Dataram used to sell RAMdisks ("BULK CORE") for PDP-11s starting in 01976, but those were hardware devices, so maybe we shouldn't count them. See First also sold them. I'm not aware of earlier ramdisks, but at and prior to that time RAM would have been magnetic core, which changes the value proposition a bit: a core ramdisk is more like an SSD than anything else, because RAM contents weren't lost if power was lost.

And ramdisks were a standard feature of Atari DOS 2.5 by 01985: https://en.wikipedia.org/wiki/Atari_DOS

It was also common to use ramdisks in MS-DOS around that time. Bankswitching was part of the reason: starting in 01985 you could easily put several megs of bank-switched RAM on a LIM EMS board in even an original IBM PC, but most application programs couldn't use more than a meg at all (or more than 640K without difficulty), so a ramdisk was an easy way to get some use out of it.

And it was common to netboot SunOS in the 01980s; this usually involved making /tmp a ramdisk and NFS-mounting /, /usr, maybe /usr/share, and /var.

And the PalmPilot only had DRAM for its filesystem from 01996 until they added flash support in PalmOS 5.4 in 02004.

And most LiveCD systems copy the CD into RAM at boot time these days. And Linux usually boots from an "initramfs". I'm typing this on a Linux computer with "tmpfs" ramdisks (named after the SunOS facility, but not used for /tmp itself) mounted on /run, /dev/shm, /run/lock, /sys/fs/cgroup, and a directory in /run/user. Amazingly, there's a discussion about whether Fedora should default to swapping to a ramdisk now: https://rwmj.wordpress.com/2020/06/15/compressed-ram-disks/

The list goes on.

Genode, unikernels like MirageOS, TempleOS, Singularity OS / Sing#, compiler services like Roslyn and Kotlin, MILEPOST GCC, C++ 11+, Tensorflow / TPUs, GPT-3, all of the machine learning in compilers [1] and so much more. I truly think Deep Learning Compilers will be huge.

[1] https://github.com/zwang4/awesome-machine-learning-in-compil...
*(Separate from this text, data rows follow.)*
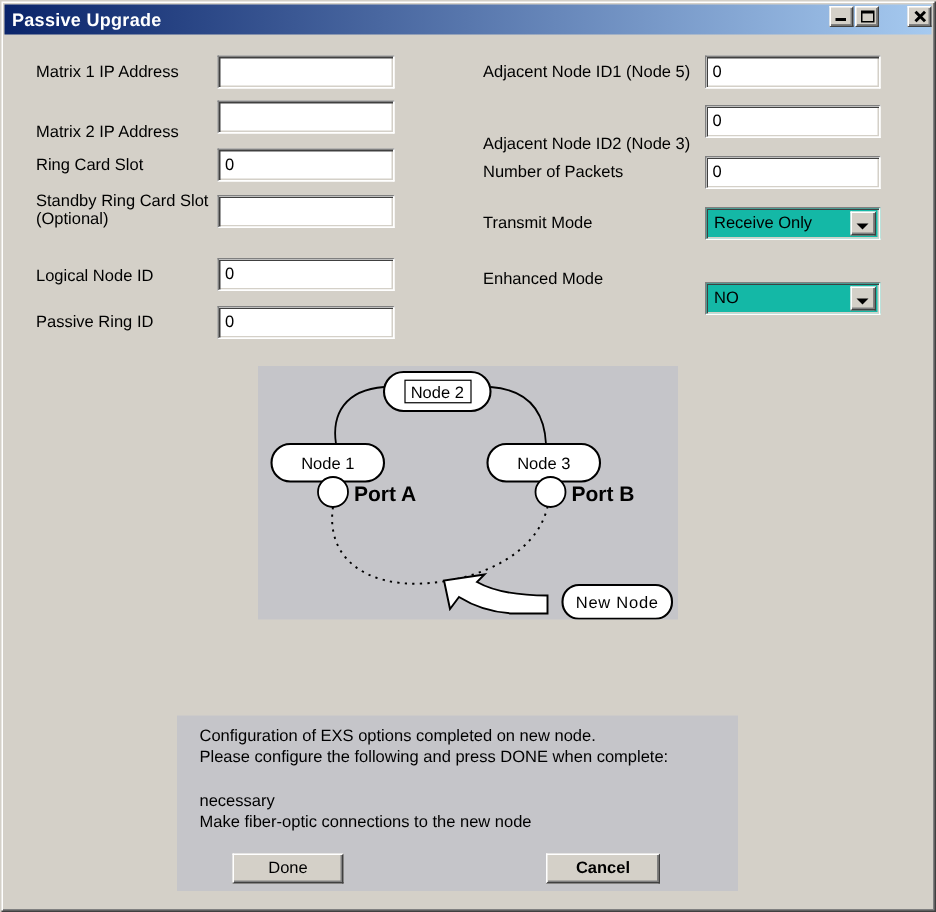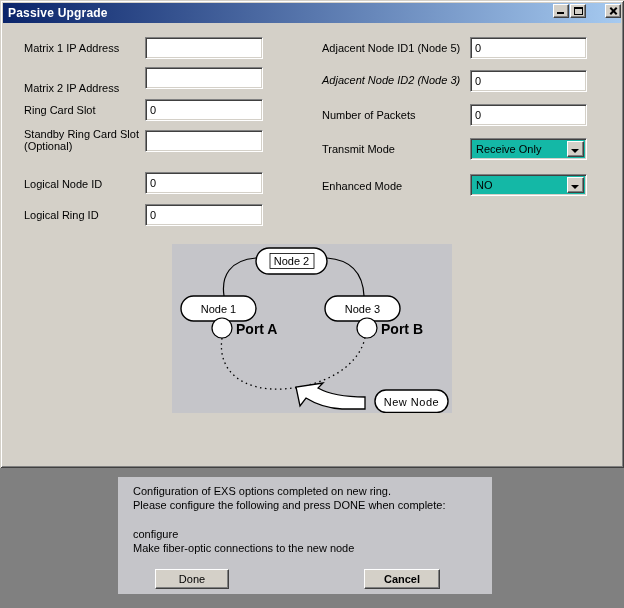--- a/index.html
+++ b/index.html
@@ -7,7 +7,7 @@
   body { font-family:"Liberation Sans", sans-serif; background:#808080; }
 
   .window {
-    position:relative; width:624px; height:468px; background:#d4d0c8;
+    position:relative; width:624px; height:608px; background:#d4d0c8;
     box-shadow: inset 1px 1px 0 #d4d0c8, inset -1px -1px 0 #404040,
                 inset 2px 2px 0 #ffffff, inset -2px -2px 0 #808080;
   }

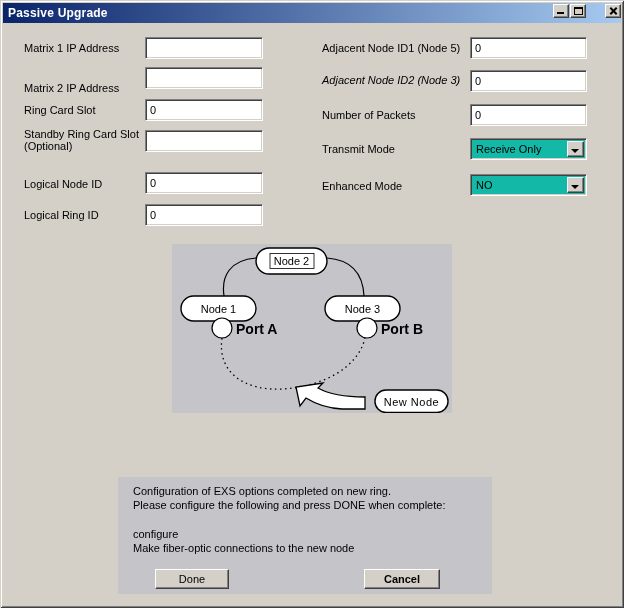--- a/index.html
+++ b/index.html
@@ -120,7 +120,7 @@
   <input class="field" style="left: 145px; top: 204px;" value="0">
 
   <div class="lbl" style="left:322px; top:42px;  width:150px;">Adjacent Node ID1 (Node 5)</div>
-  <div class="lbl" style="left:322px; top:74px;  width:150px;font-style:italic;">Adjacent Node ID2 (Node 3)</div>
+  <div class="lbl" style="left:322px; top:90px;  width:150px;">Adjacent Node ID2 (Node 3)</div>
   <div class="lbl" style="left:322px; top:109px; width:150px;">Number of Packets</div>
   <div class="lbl" style="left:322px; top:143px; width:150px;">Transmit Mode</div>
   <div class="lbl" style="left:322px; top:180px; width:150px;">Enhanced Mode</div>

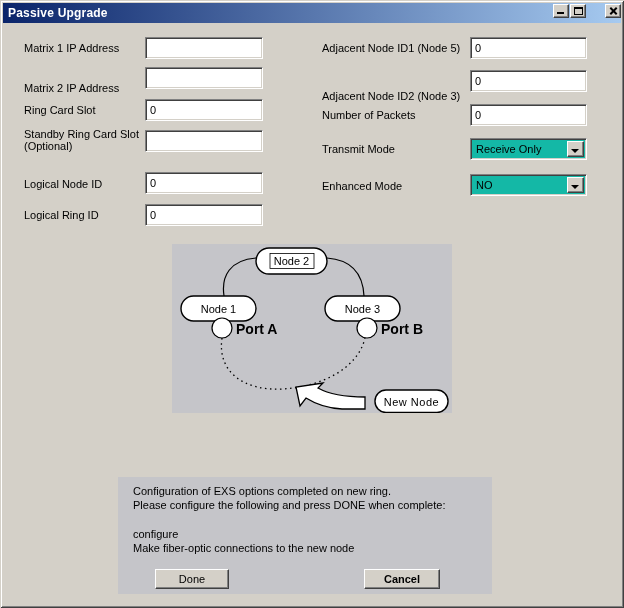--- a/index.html
+++ b/index.html
@@ -135,7 +135,7 @@
       <span class="combo-arrow"></span>
     </span>
   </div>
-  <div class="combo" style="left:470px; top:174px;">
+  <div class="combo" style="left:470px; top:188px;">
     <span class="combo-text">NO</span>
     <span class="combo-btn">
       <span class="combo-arrow"></span>

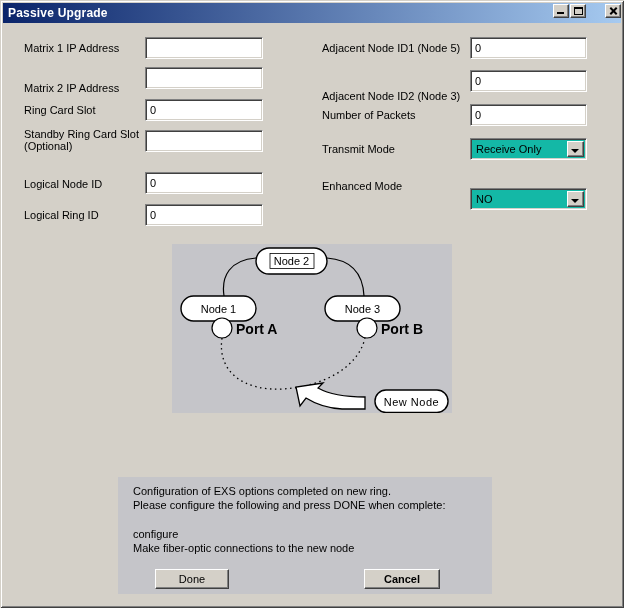--- a/index.html
+++ b/index.html
@@ -110,7 +110,7 @@
   <div class="lbl" style="left:24px; top:104px; width:118px;">Ring Card Slot</div>
   <div class="lbl" style="left:24px; top:128px; width:118px;">Standby Ring Card Slot (Optional)</div>
   <div class="lbl" style="left:24px; top:178px; width:118px;">Logical Node ID</div>
-  <div class="lbl" style="left:24px; top:209px; width:118px;">Logical Ring ID</div>
+  <div class="lbl" style="left:24px; top:209px; width:118px;">Passive Ring ID</div>
 
   <input class="field" style="left: 145px; top: 37px;" value="">
   <input class="field" style="left: 145px; top: 67px;" value="">

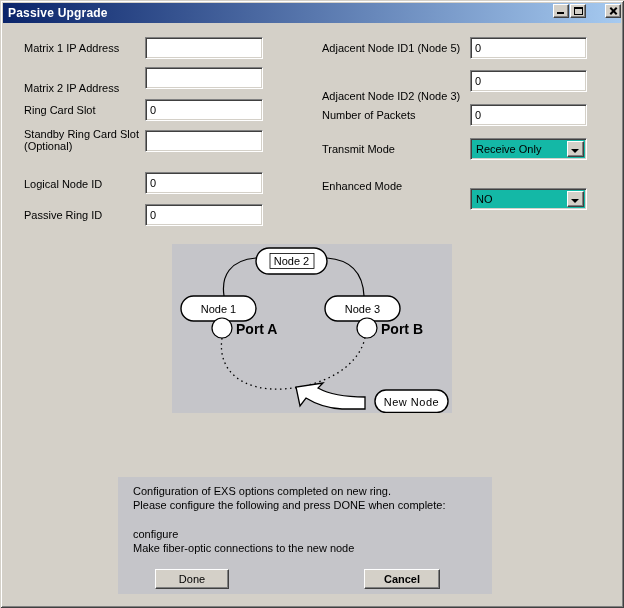--- a/index.html
+++ b/index.html
@@ -173,7 +173,7 @@
   </div>
 
   <div class="info-panel">
-    <div class="info-line" style="top:8px;">Configuration of EXS options completed on new ring.</div>
+    <div class="info-line" style="top:8px;">Configuration of EXS options completed on new node.</div>
     <div class="info-line" style="top:22px;">Please configure the following and press DONE when complete:</div>
     <div class="info-line" style="top:51px;">configure</div>
     <div class="info-line" style="top:65px;">Make fiber-optic connections to the new node</div>

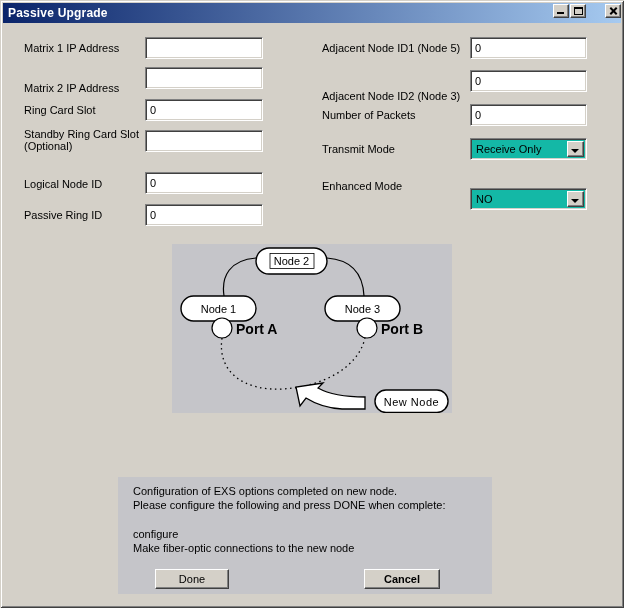--- a/index.html
+++ b/index.html
@@ -175,7 +175,7 @@
   <div class="info-panel">
     <div class="info-line" style="top:8px;">Configuration of EXS options completed on new node.</div>
     <div class="info-line" style="top:22px;">Please configure the following and press DONE when complete:</div>
-    <div class="info-line" style="top:51px;">configure</div>
+    <div class="info-line" style="top:51px;">necessary</div>
     <div class="info-line" style="top:65px;">Make fiber-optic connections to the new node</div>
   </div>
Oh, I didn't think to mention any of those, resulting in many significant omissions from my list. Some of them are things I didn't even know about! A few are kind of on the boundary: GPT-3 arguably isn't "systems software" (although we'll see, I guess) and TPUs are hardware. But certainly TPUs have big implications for systems software design if you're training ANNs.

The time since Pike's paper has been a golden age of systems software research, perhaps even more significant than the 01959-01980 period.